A ‘cumulative disadvantage’

Case and Deaton said people who have no college degree are at a “cumulative disadvantage” in society. The labor market is only one challenge they face. The middle-aged whites without degrees also have reported feeling worse health-wise than other age groups. More middle-aged whites report chronic pain, mental distress and difficulty with daily living.

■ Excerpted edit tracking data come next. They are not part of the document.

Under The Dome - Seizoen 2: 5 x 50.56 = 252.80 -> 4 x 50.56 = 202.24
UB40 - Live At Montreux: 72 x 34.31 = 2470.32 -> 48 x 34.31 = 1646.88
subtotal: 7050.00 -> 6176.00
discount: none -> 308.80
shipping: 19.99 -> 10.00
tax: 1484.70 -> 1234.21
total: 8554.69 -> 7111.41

They seem to be doing worse than the very old and the very young, reporting more back-related pain.

Pain is a risk factor for suicide.

“Every state has seen that [trend] — where middle-age people report worse health and the older people report better health,” Case said.

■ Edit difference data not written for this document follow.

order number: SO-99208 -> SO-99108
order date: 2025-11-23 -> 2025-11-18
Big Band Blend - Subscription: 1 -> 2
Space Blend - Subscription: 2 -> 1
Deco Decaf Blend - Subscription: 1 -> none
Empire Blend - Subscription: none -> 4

Deaton said a combination of issues are affecting the health and life expectancy of the middle-aged working class.

There is “generalized social dysfunction in which people are not in the labor force and they are not getting married,” Deaton said. “There is a long-term process of decline for those without a B.A. There has been a steady deterioration of job opportunities.

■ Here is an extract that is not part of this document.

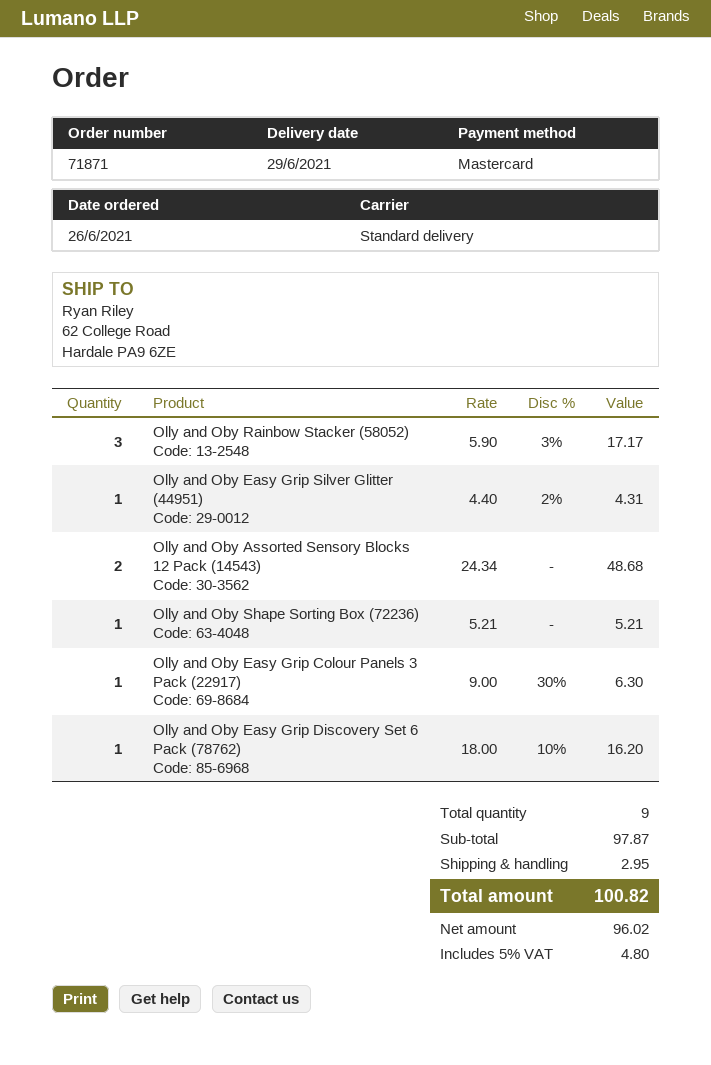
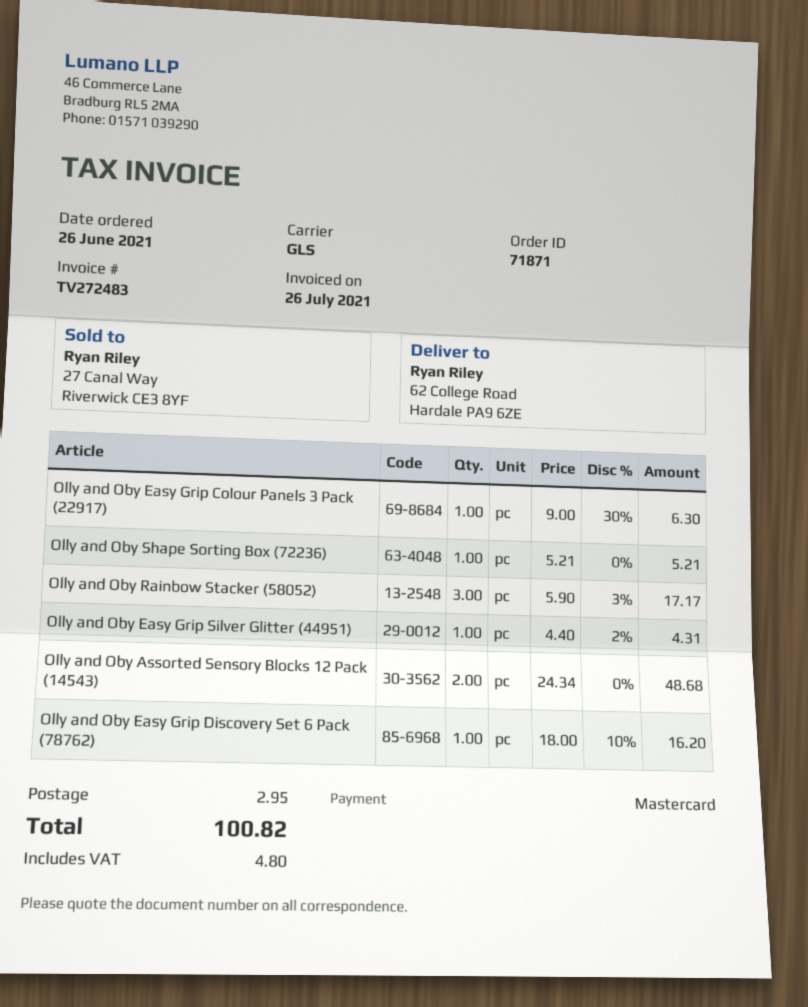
shipping method: standard -> GLS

“Social and economic structures have weakened,” he added. “High-paying secure jobs disappeared. Marriage gave way to cohabitation and legacy religions gave way to new churches emphasizing ‘seeking,’” instead of traditional religions with long historic standing.

“Cohabitation in the U.S. is much different than in Europe. In the U.S., people stay together three or five years and then they split up,” Deaton said. “In Europe, they tend to stay together.”

A paternal disconnect

More women are bearing children out of wedlock, he said. After separation or divorce, the children may become disconnected from their fathers. The story of their lives can get worse from there.

“It’s not hard to see the changing social mores influencing this trend,” Deaton said. “This is now normal and it seems not to really work for people. The longer one lives in this environment, the worse it gets with age. …You’re in your 50s, you lose your job, you don’t know your kids anymore. This whole structure of life has come apart.”

Deaton listed the social issues that affect health and well-being: lower marriage rates, higher divorce rates for those who get married, poorer family lives, less labor force attachment, more mental distress, more difficulty socializing, more pain, more drugs, more alcohol and more suicide.

“This is the slow collapse of the white working class,” he said.

Case and Deaton said the rise in addiction to opioid-based painkillers has certainly contributed to the increased morbidity and mortality rates. The widespread addiction is one issue that could be addressed through policy, they said, but many other potential solutions — increasing earnings and jobs, or income redistribution, would take many years to reverse the worsening of health and increasing mortality rate.